A series of scary frenetic piercing screams from next door told me there was possibly trouble afoot. My brain was in overdrive as my prehistoric legs moved my body as fast as they would take me. Was it murder? Had she fallen? Was it another cobra visitation? Foolishly I had taken a short cut through the lemon trees. On arrival my clothes were shredded and I was bleeding. As I staggered through the undergrowth I saw her barefoot husband, sporting only a pair of very skant sky blue underpants, sauntering across the yard about as fast as a turbo-charged tetraplegic tortoise. He was clearly used to this kind of melodramatic outpouring from the missus. In his hands he was carrying a breakfast cereal bowl which was by the time he reached his wife only half full of water. Luckily he had finished his cornflakes!
Something told me there must be a fire, but where was the smoke? Not even a scent of any.
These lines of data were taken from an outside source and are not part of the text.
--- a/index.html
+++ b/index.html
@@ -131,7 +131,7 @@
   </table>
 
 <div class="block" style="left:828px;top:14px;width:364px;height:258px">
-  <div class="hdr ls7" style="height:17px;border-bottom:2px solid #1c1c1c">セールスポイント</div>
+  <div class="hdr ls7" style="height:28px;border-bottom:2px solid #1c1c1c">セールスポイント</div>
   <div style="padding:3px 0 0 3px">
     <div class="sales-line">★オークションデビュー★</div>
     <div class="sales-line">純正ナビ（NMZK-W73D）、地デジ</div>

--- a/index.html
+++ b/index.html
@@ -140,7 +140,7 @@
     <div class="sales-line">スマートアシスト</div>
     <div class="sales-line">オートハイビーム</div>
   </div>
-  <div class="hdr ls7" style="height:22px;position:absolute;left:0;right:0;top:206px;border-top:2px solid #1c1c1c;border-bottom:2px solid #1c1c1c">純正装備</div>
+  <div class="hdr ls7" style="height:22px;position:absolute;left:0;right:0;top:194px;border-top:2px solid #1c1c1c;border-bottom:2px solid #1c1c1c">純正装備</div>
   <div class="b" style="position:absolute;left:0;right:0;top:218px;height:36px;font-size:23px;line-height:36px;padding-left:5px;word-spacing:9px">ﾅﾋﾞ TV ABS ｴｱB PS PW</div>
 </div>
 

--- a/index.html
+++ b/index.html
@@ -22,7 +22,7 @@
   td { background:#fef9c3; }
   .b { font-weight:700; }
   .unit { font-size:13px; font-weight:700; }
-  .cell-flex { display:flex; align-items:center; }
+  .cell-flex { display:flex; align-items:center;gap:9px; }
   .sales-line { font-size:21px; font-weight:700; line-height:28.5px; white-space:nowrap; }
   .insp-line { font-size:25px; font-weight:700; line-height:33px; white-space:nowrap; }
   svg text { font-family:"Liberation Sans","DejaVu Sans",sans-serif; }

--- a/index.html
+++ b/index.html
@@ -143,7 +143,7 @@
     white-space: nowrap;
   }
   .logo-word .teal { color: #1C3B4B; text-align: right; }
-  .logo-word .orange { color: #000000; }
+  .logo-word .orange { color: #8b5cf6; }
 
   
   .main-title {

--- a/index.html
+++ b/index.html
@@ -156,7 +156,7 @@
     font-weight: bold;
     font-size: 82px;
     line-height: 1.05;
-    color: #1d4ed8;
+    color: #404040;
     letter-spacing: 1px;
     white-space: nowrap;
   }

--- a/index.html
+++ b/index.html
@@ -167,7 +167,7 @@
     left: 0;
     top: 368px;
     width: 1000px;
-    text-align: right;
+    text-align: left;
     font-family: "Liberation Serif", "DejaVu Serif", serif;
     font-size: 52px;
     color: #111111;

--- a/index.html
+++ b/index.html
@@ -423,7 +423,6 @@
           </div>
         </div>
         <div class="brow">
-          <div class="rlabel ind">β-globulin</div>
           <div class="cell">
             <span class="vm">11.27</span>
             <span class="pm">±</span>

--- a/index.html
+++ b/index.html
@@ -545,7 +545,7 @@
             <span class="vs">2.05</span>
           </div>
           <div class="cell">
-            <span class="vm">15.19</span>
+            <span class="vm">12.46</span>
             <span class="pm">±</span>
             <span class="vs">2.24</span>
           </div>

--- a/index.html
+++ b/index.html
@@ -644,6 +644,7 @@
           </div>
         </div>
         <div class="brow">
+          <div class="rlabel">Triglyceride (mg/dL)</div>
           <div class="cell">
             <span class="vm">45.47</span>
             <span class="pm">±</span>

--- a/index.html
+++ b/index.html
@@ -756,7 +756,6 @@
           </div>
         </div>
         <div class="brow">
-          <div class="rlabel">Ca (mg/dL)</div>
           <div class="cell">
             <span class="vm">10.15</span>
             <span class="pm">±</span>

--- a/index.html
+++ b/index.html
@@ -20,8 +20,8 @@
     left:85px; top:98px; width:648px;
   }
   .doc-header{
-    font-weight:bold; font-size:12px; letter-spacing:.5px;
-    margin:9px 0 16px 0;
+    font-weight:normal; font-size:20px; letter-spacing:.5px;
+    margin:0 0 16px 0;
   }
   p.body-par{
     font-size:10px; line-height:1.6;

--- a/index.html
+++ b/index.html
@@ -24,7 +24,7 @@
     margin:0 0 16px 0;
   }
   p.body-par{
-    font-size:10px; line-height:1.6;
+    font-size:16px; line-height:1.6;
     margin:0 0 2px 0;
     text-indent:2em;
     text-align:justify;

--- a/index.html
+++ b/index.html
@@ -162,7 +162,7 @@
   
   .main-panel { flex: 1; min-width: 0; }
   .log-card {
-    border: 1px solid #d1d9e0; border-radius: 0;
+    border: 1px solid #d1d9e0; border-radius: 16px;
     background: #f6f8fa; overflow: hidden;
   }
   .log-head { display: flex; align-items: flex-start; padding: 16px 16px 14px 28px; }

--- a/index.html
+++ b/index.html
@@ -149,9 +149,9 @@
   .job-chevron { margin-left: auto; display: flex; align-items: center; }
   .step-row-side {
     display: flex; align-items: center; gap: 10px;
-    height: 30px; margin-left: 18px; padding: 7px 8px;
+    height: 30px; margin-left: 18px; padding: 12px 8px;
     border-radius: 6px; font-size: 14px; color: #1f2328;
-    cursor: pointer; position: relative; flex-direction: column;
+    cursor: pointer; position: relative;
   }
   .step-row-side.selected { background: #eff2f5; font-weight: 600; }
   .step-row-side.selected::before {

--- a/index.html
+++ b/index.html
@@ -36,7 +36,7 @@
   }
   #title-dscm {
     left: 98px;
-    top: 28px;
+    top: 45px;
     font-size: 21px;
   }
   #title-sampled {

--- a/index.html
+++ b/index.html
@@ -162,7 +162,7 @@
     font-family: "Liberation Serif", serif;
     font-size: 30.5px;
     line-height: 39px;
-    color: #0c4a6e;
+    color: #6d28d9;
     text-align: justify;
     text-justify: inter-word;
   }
She continued, unabated, to act like it was 9/11 in Thailand. (More likely 7/11) He appeared to consider it to be no more than the heat generated by a cricket rubbing its back legs together. And I was in need of a blood transfusion.
When the crisis abated and she stopped screaming I discovered that she was trying to eradicate some bugs that were living in the rice store (a wooden edifice). With a flame thrower!!! Anyway, you will be pleased to know, we are all safe and no damage has been done, except to my clothes and body. I think the screaming alone would have been quite sufficient to remove the bugs.